8.3.13

"The Stranger's Child" by Alan Hollnghurst


Another book recommended (in fact, given to me as a gift by dear friend) was Alan Hollinghurst's " The Stranger's Child". 
I was vaguely aware of author's name, probably saw it somewhere in bookshops - I am sure nobody had ever mentioned him to me since 99% of my working colleagues are not reading anything. So I approached "The Stranger's Child" with curiosity, not knowing anything about it except that its recommended.

Nice surprise. 
It turns out Hollinghurst is one of those rare writers more about the style than the story itself - like Umberto Eco whom I reading because of the wonderful style but hardly follow what's going on, Hollinghurst has a particular, very original approach to his characters more like a movie camera that circles around than usual straight line used by so many writers who don't understand there are many different ways to tell the story. For example, at the very beginning of a chapter Hollinghurst dives immediately into a sentence "She'd been lying in a Hammock reading a poetry over an hour" without any explanation who is "she" and than proceeds from there on.
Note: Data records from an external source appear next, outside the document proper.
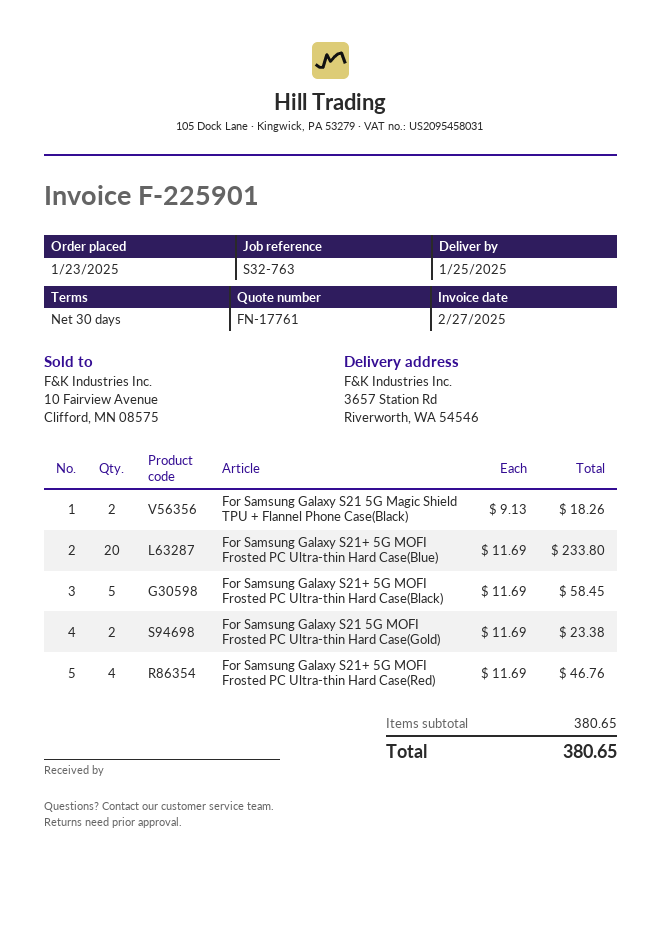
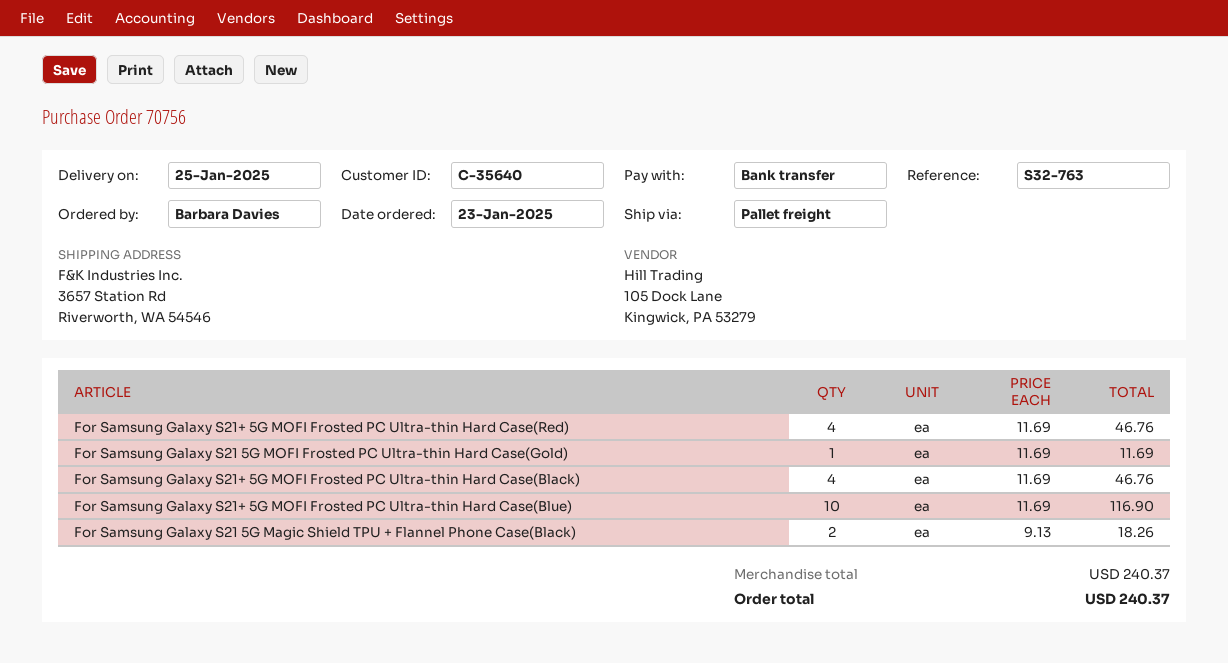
For Samsung Galaxy S21+ 5G MOFI Frosted PC Ultra-thin Hard Case(Blue): 20 x 11.69 = 233.80 -> 10 x 11.69 = 116.90
For Samsung Galaxy S21+ 5G MOFI Frosted PC Ultra-thin Hard Case(Black): 5 x 11.69 = 58.45 -> 4 x 11.69 = 46.76
For Samsung Galaxy S21 5G MOFI Frosted PC Ultra-thin Hard Case(Gold): 2 x 11.69 = 23.38 -> 1 x 11.69 = 11.69
subtotal: 380.65 -> 240.37
total: 380.65 -> 240.37

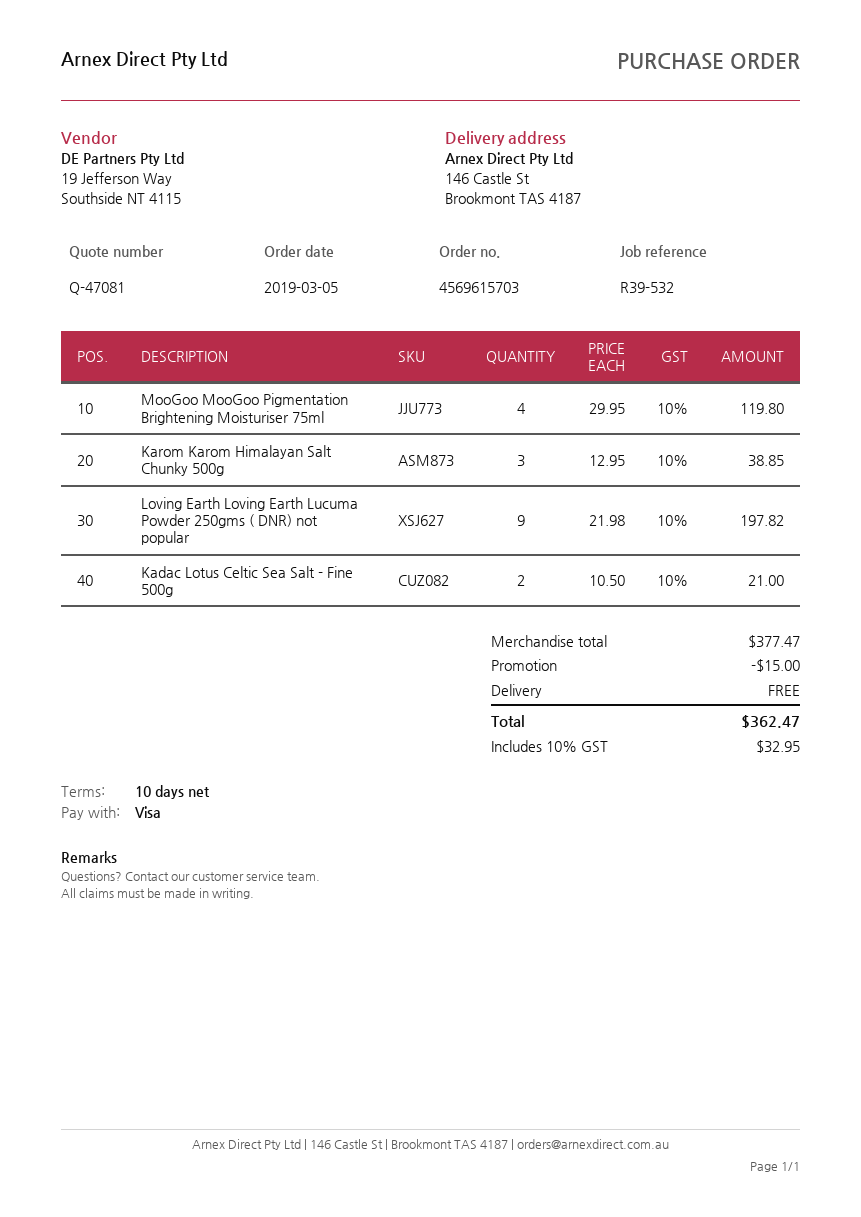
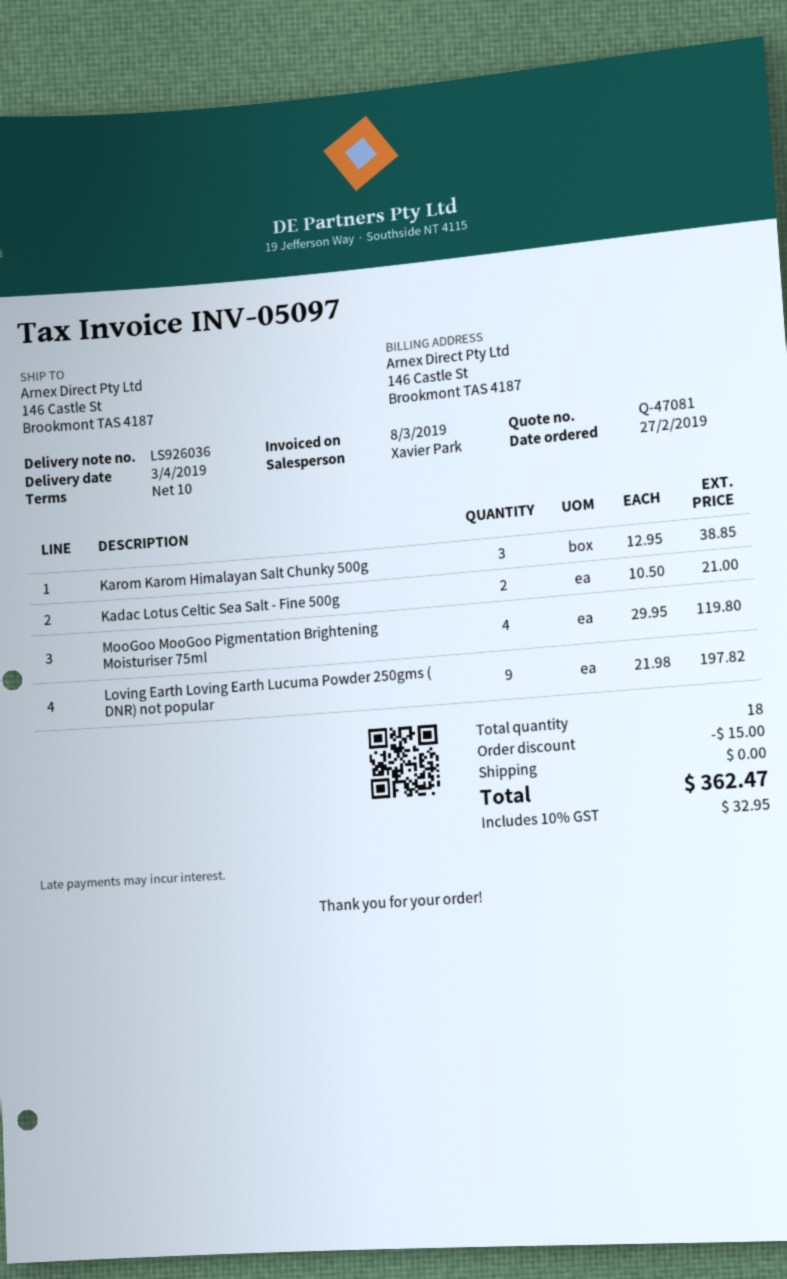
order date: 2019-03-05 -> 2019-02-27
Its up to a reader to follow chapter to chapter as the story circles in a smoke clouds trough several decades. It is a british relative to "Rashomon" with the same story told from different points of view, except that here Hollinghurst mixes in another addition, a very relative issue of time and what it does to our memories - at the very beginning we got a hint about secret relationship and than later trough subsequent chapters (each set in different decades) survivors try to remember (or to hide) what they exactly knew about it. There are so many interesting questions posed here - never mind the story itself - for example how much can we rely on our memories as they are mostly impressions, besides several people might have completely different memories about the same subject. Secrecy of relationships and curiosity of others about it. Loves lived and imagined. Lives lived in loneliness. Old age and bitterness. Family and its chains. Even though occasionally I got a little bit lost with ever-changing decades and characters new & old, I enjoyed the book very much and in fact I believe this is kind of the novel that deserves repeated reading in order to enjoy it more. Highly recommended.